** Opening Records for this task block **

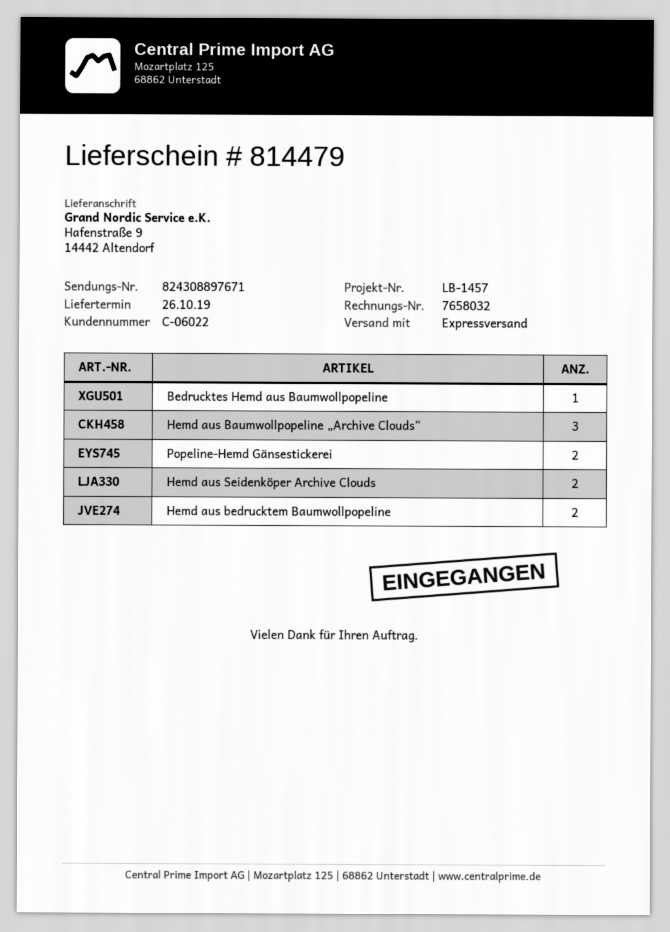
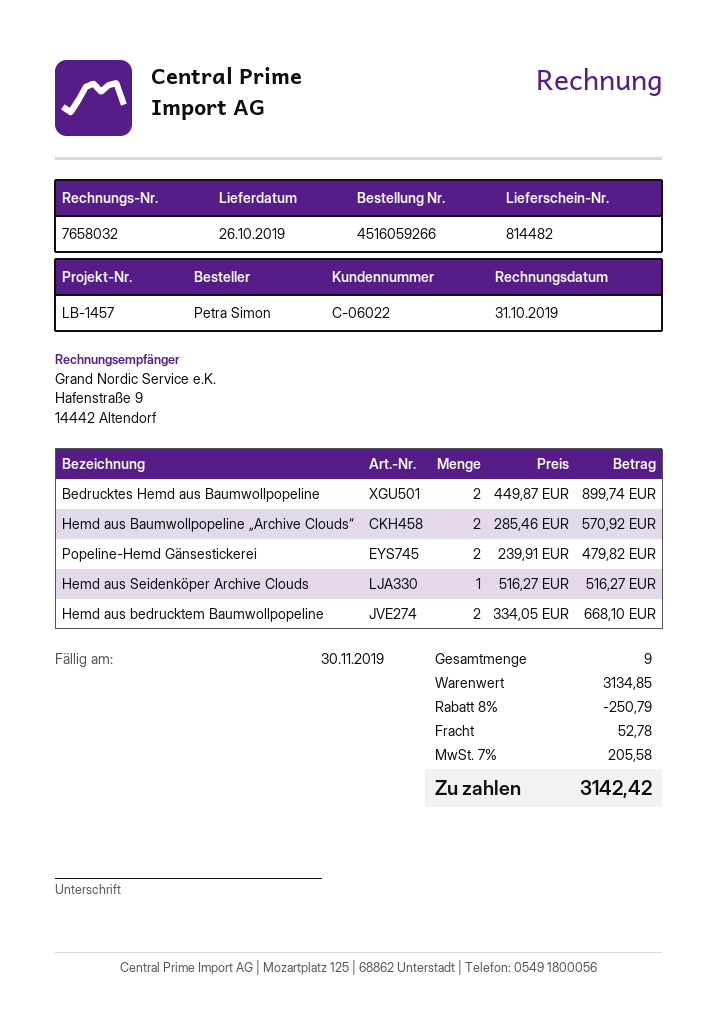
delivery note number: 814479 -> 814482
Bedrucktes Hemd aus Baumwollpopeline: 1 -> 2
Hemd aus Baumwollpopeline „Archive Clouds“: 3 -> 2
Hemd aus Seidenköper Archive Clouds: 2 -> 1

** Closing Records for this task block **
** Opening Records for this task block **

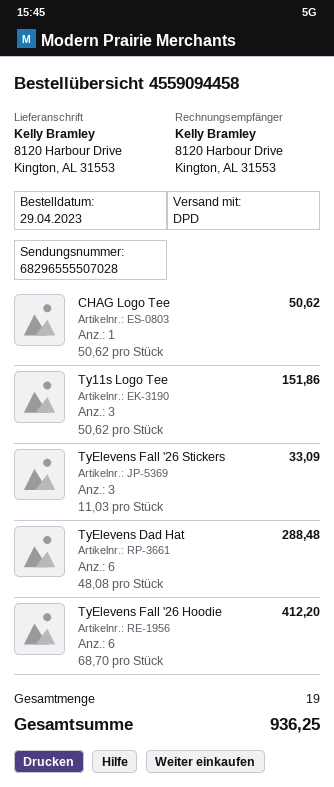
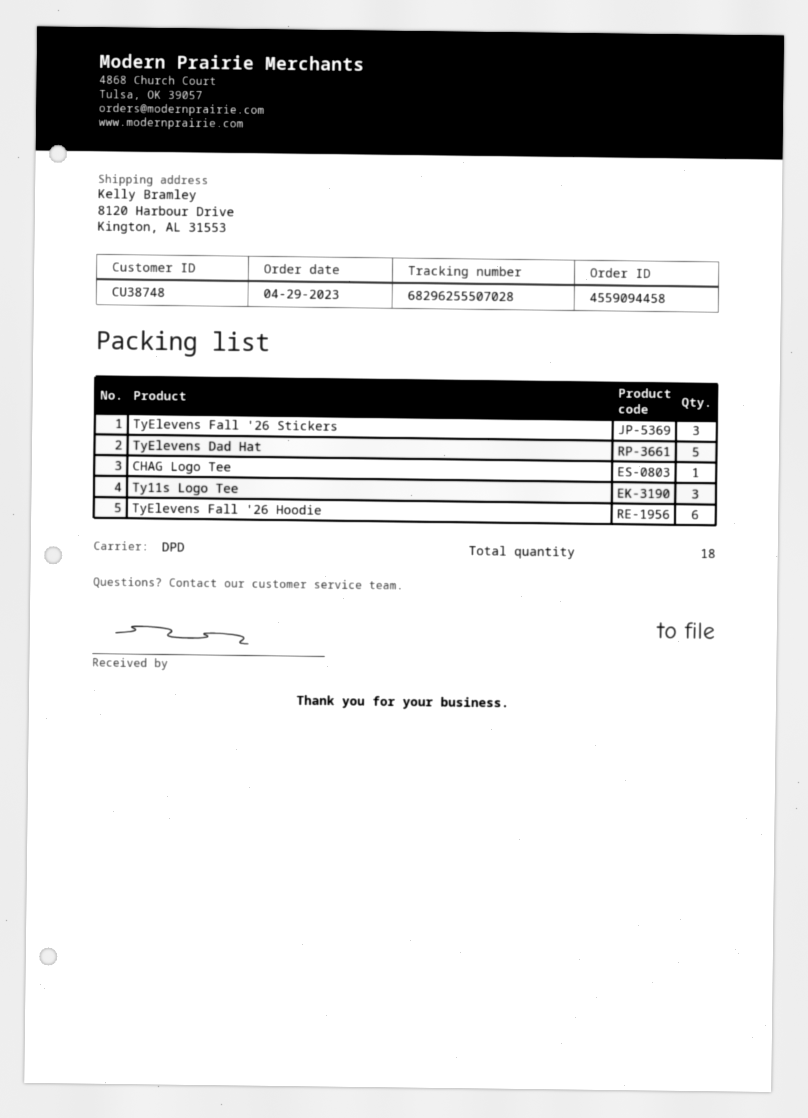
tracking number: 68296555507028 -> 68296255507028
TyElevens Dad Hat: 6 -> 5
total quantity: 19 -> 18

** Closing Records for this task block **

## Task objective
The required answer is the exact run of lines above starting at the line with "tracking number: 68296555507028" and ending at the line with "total quantity: 19 -> 18", with both ends present.

## Written response
tracking number: 68296555507028 -> 68296255507028
TyElevens Dad Hat: 6 -> 5
total quantity: 19 -> 18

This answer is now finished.